Detailed description of the invention
Fig. 1 is the structural schematic diagram of photothermal conversion coating of the present invention;
Wherein, 1, substrate 2, high-selenium corn layer 3, antireflection layer.
Specific embodiment
The invention will be described in further detail with reference to the accompanying drawing:
As shown in Figure 1, a kind of highly doped MoO provided by the inventionxBase photothermal conversion coating, including substrate 1, in substrate 1
The high-selenium corn layer 2 and antireflection layer 3 set gradually according to sequence from the bottom to top.
The substrate 1 is the substrate with infrared external reflection function, and the material of substrate 1 is aluminium, copper or stainless steel, specifically,
It can be aluminium flake, copper sheet or stainless steel (316L, 304).

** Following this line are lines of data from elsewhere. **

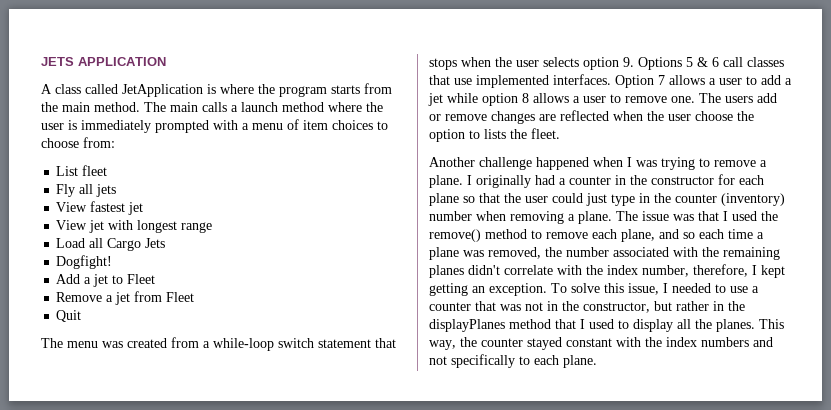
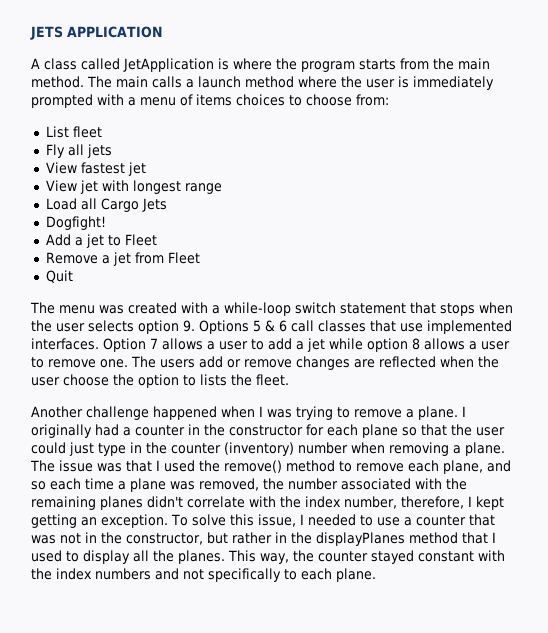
[303,120,328,130] item -> [196,94,232,106] items
[171,337,199,348] from -> [181,302,208,313] with

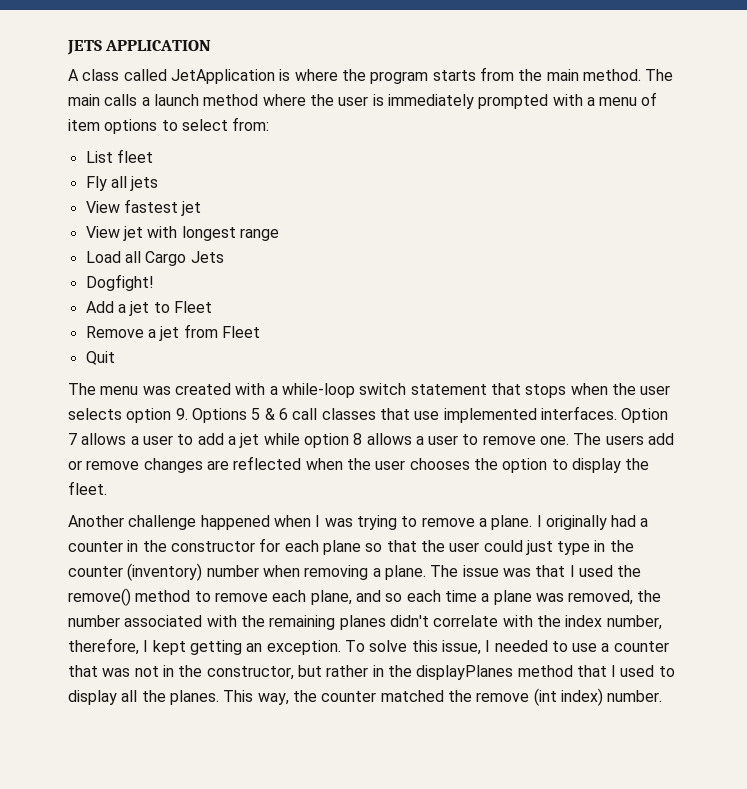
[196,94,352,106] items choices to choose -> [68,119,228,134] item options to select
[63,374,109,386] choose -> [409,458,470,470] chooses
[200,374,227,386] lists -> [571,458,621,473] display
[371,550,505,564] [31,568,376,582] stayed constant with the index numbers and not specifically to each plane. -> [380,688,663,706] matched the remove (int index) number.

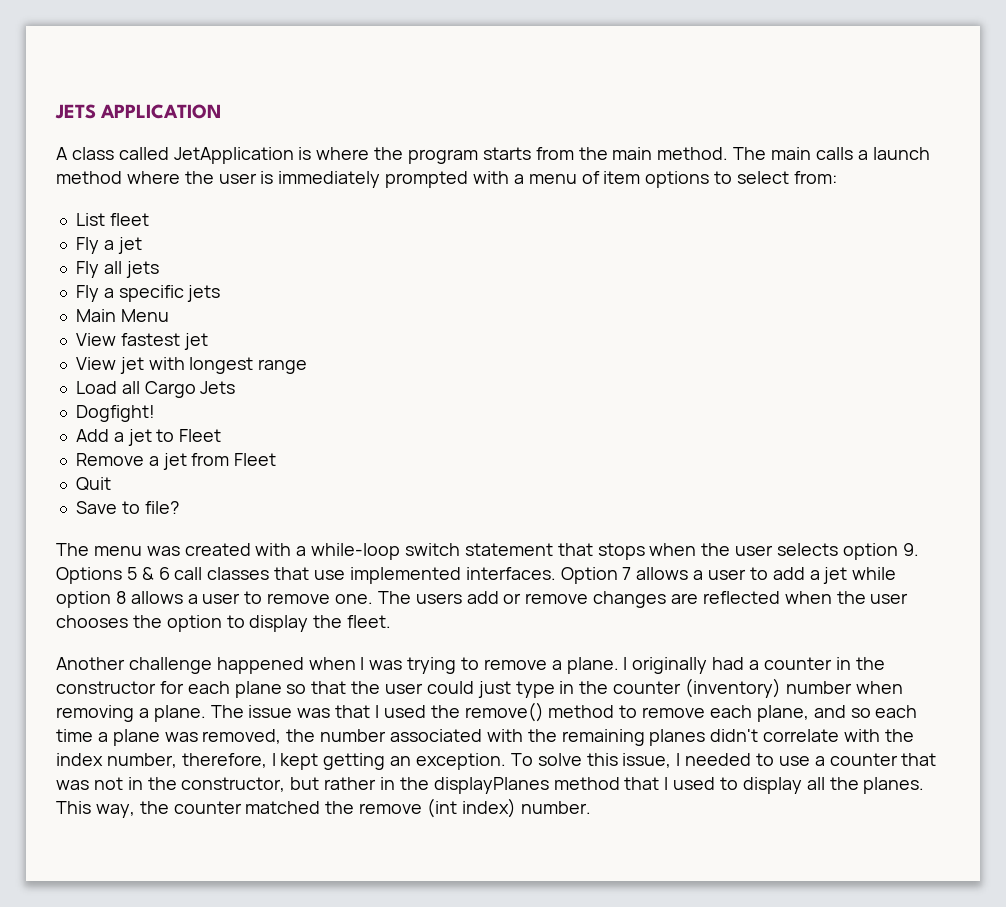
(153, 156) none -> [75,237,142,254] // Fly a jet
(159, 183) none -> [75,285,221,302] [75,309,169,322] // Fly a specific jets // Main Menu
(115, 358) none -> [75,501,179,514] // Save to file?

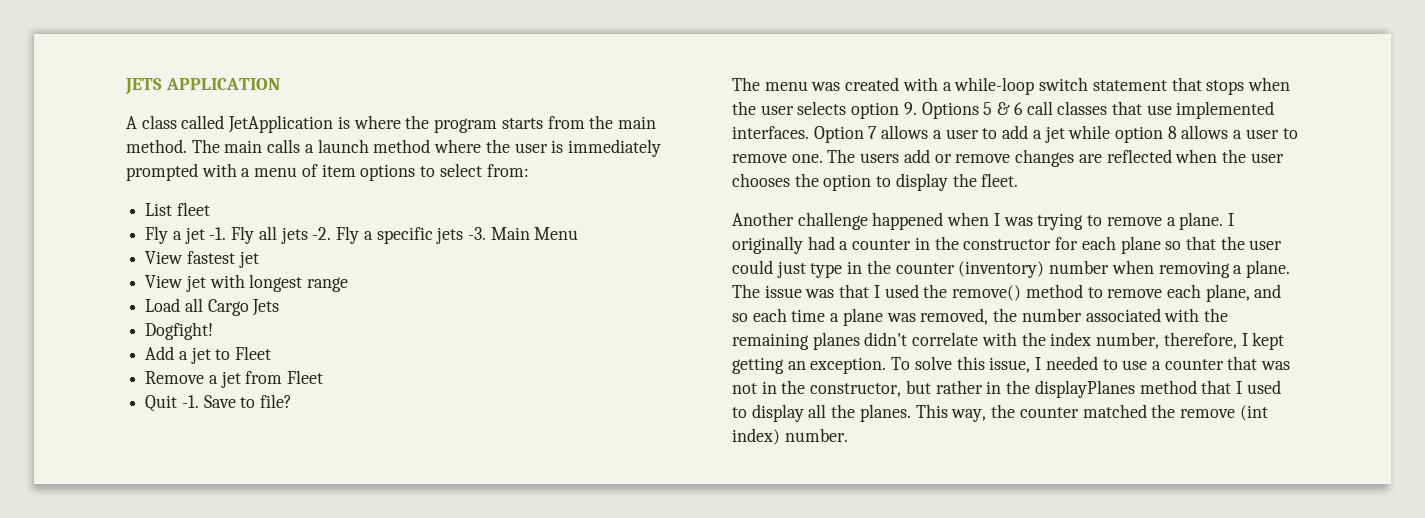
(142, 245) // -> [209,227,227,240] -1.
(159, 269) // -> [312,227,332,240] -2.
(221, 293) // -> [467,227,486,240] -3.
(111, 484) // -> [181,395,199,408] -1.

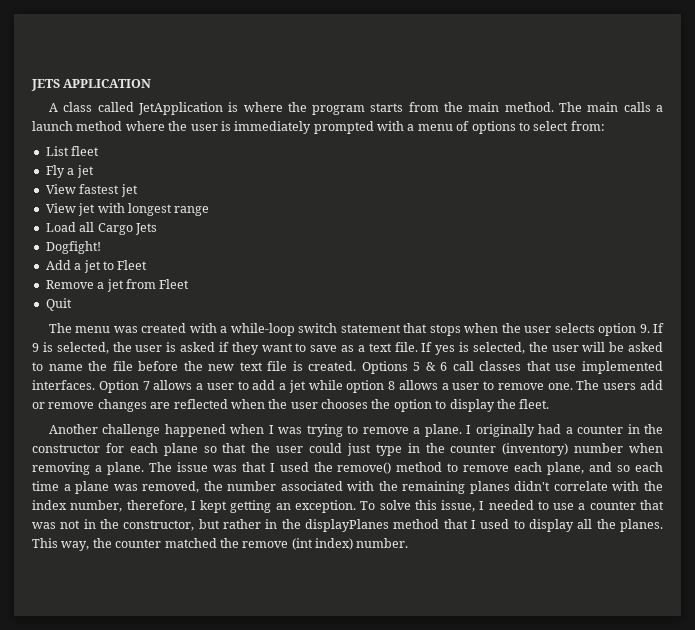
[321,164,356,177] item -> (470, 126) none
[209,226,579,244] -1. Fly all jets -2. Fly a specific jets -3. Main Menu -> (94, 171) none
[181,394,293,408] -1. Save to file? -> (72, 304) none
(917, 108) none -> [652,323,664,333] [32,342,663,355] [32,361,357,371] If 9 is selected, the user is asked if they want to save as a text file. If yes is selected, the user will be asked to name the file before the new text file is created.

The high-selenium corn layer 2 is MoOxLayer, with a thickness of 60~80nm;This MoOxFilm has very in visible light wave range
Apparent spectral absorption characteristics can be used for absorbed layer in the design of photo-thermal absorbing material, have and potentially answer very much
Use prospect.During the preparation process, oxygen sources remaining air, very limited oxygen atom, so that MoO in depositingxFilm
The laminated film for forming a kind of high metal Mo nano particle doping, has very excellent optical absorption ability.
The antireflection layer 3 is a kind of film of medium character, for reducing the reflection loss of coating surface;Antireflection layer
3 be MoOxOr SiO2Dielectric layer, with a thickness of 80~130nm;The molybdenum oxide of complete oxidation can penetrate the sunlight greater than 344nm
Spectrum, extinction coefficient k < 0.1 is a kind of very valuable antireflection layer material;Traditional SiO2The delustring system of antireflection layer
Number number k=0, has very excellent anti-reflective effect.

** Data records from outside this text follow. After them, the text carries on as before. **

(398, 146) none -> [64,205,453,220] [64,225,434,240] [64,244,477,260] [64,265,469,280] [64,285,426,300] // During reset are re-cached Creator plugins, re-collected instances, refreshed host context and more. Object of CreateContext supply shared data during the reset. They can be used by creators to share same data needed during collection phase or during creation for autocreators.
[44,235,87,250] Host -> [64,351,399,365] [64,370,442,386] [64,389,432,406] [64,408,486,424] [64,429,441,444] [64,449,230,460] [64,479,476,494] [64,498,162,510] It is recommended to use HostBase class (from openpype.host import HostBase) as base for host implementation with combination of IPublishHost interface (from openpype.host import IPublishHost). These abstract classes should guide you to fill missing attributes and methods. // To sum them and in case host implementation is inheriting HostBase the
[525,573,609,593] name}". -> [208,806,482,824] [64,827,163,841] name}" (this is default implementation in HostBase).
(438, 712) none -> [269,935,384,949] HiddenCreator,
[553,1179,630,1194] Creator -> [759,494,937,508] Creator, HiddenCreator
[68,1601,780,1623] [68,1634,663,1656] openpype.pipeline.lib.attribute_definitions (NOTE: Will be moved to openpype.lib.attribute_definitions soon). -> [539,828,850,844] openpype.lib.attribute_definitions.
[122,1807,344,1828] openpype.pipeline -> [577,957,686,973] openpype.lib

The gradient-structure of this bilayer can be effectively absorbed sunlight, be enhanced coating due to the interference effect of film
Efficiency of light absorption.
By highly doped MoO of the inventionxBase photothermal conversion coating is detected according to GB/T25968-2010, survey
MoOx/MoOxFor the solar absorptance of photothermal conversion coating between 0.91~0.92, thermal emissivity is between 0.05~0.06;
MoOx/SiO2The solar absorptance of photothermal conversion coating between 0.89~0.91, thermal emissivity be 0.05~0.06 between,
Illustrate the highly doped MoO of double-layer structurexBase photothermal conversion coating has excellent optical property.
To MoO of the present inventionx/MoOxCoating be heat-treated under vacuum, at 450 DEG C after 200h isothermal holding, according to above-mentioned
Method measures MoO againx/MoOxSolar absorptance~0.913 of coating, emissivity are data between 0.05~0.06
Without large change.To MoO of the present inventionx/SiO2Coating be heat-treated under vacuum, at 450 DEG C after 200h isothermal holding, according to
The above method measures MoO againx/SiO2Solar absorptance~0.899 of coating, emissivity are between 0.05~0.06.

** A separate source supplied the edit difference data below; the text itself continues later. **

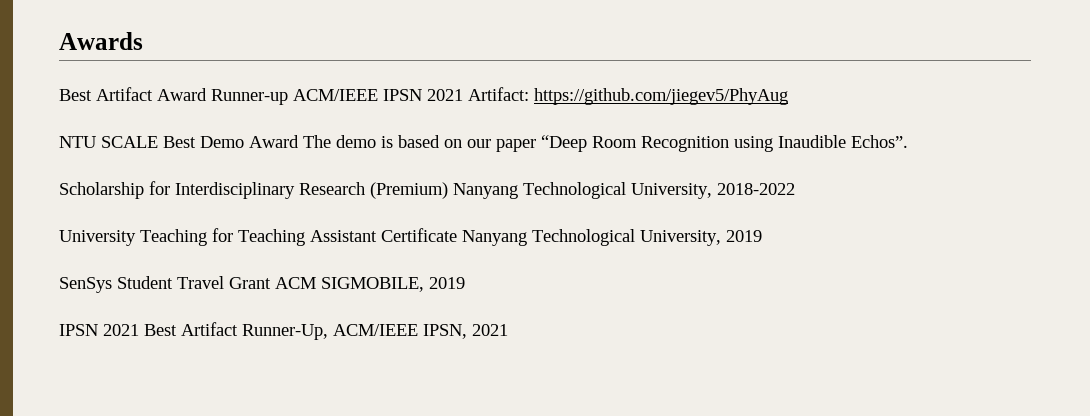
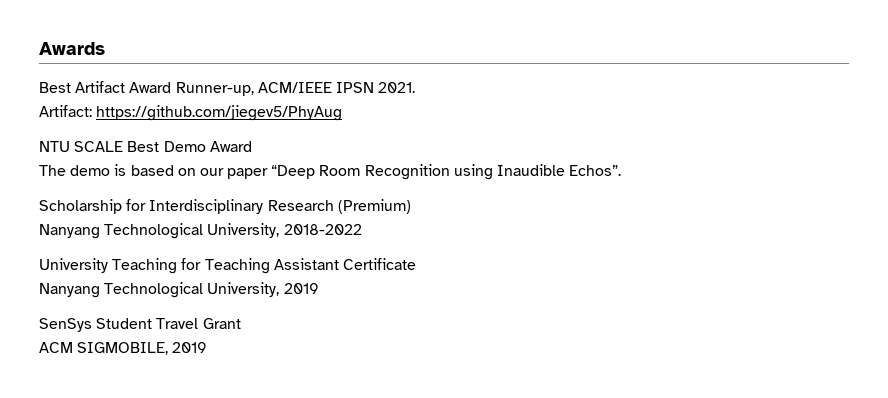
[211,89,288,105] Runner-up -> [175,82,254,96] Runner-up,
[427,89,463,101] 2021 -> [378,82,416,93] 2021. //
(299, 141) none -> (252, 146) //
(448, 190) none -> (411, 206) //
(457, 235) none -> (416, 264) //
(271, 283) none -> (241, 323) //
[59,322,508,340] // IPSN 2021 Best Artifact Runner-Up, ACM/IEEE IPSN, 2021 -> (208, 347) none

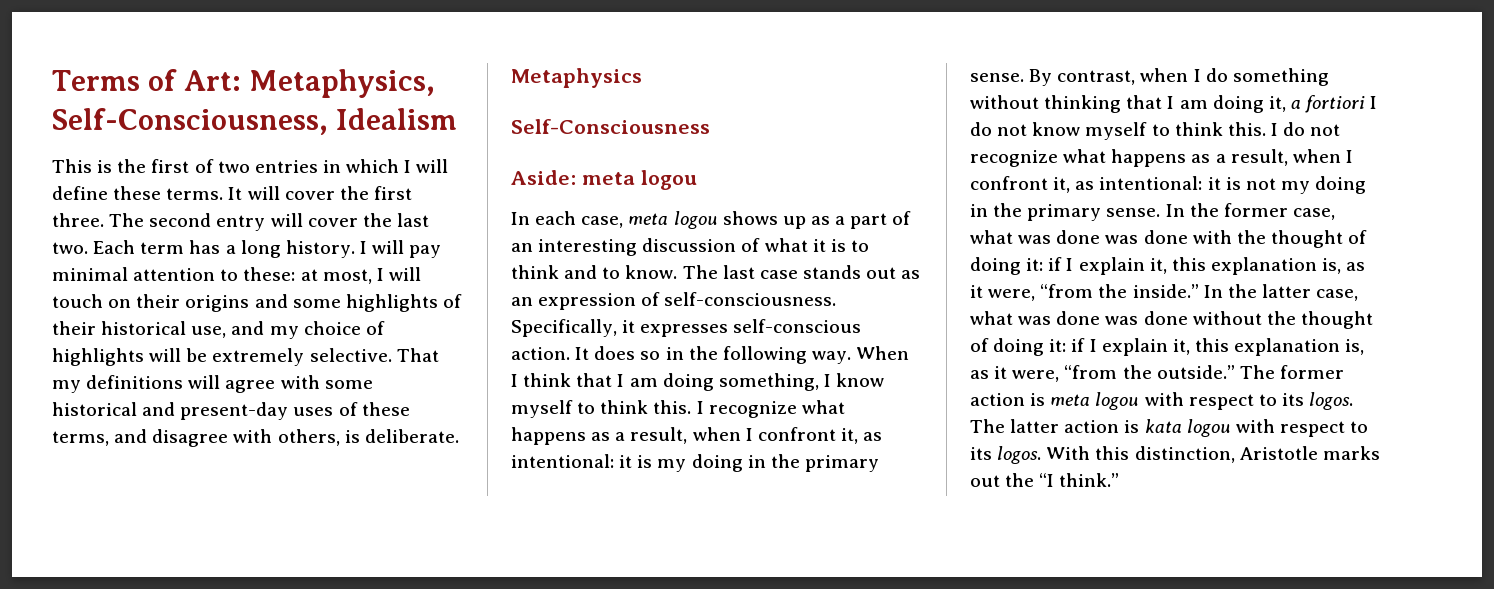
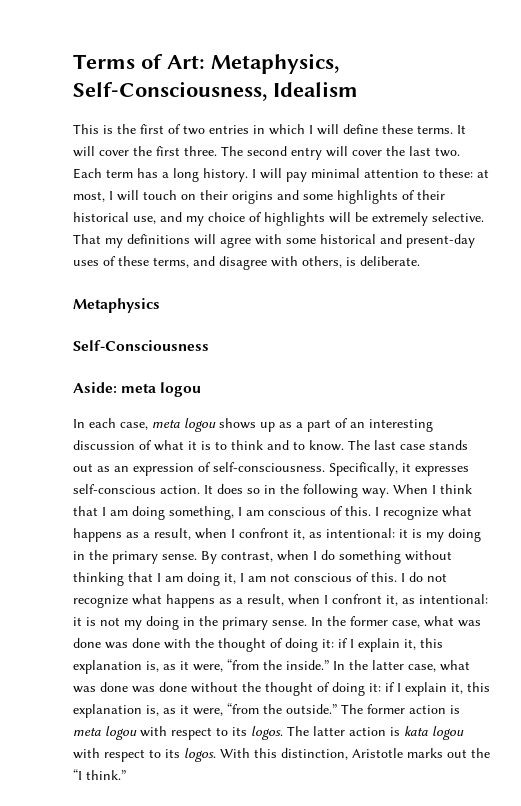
[836,373,885,387] [511,400,649,418] know myself to think -> [246,506,343,516] am conscious of
[1290,95,1378,113] [970,122,1223,140] a fortiori I do not know myself to think -> [240,572,369,582] I am not conscious of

After vacuum annealing, data are without large change, MoO of the inventionxBase photothermal conversion coating is adaptable to high temperature solar energy optical-thermal
Switch technology.
Highly doped MoO of the inventionxPhotothermal conversion coating the preparation method is as follows:
1. being pre-processed to substrate 1
The substrate 1 of polishing is packed into magnetron sputtering depositing system through ultrasonic cleaning in alcohol, acetone and deionized water
In (Shenyang distance of travel of roc vacuum technique Co., Ltd 560C type magnetron sputtering apparatus), by the vacuum degree of the vacuum chamber of magnetic control sputtering system
It is evacuated to less than 1.0 × 10-3Pa;Then the argon gas of purity 99.999% is passed through into vacuum chamber, adjustment air pressure is 5Pa, is opened negative
Bias -350V carries out ion sputtering cleaning to substrate 1, the pollutant and oxide skin on 1 surface of substrate is removed, to improve 1 He of substrate
The binding force of coating.
2. depositing high-selenium corn layer 2 on the base 1
By step, 1. pretreated substrate 1 is placed on sample carrier, and molybdenum target (purity 99.95%) is used as sputtering target
Material is passed through the argon gas of purity 99.999% into vacuum chamber, adjusts deposition pressure, opens molybdenum target, is splashed using radio-frequency power supply magnetic control
Method bombardment tungsten target is penetrated, deposits MoO on the base 1xLayer, as high-selenium corn layer 2.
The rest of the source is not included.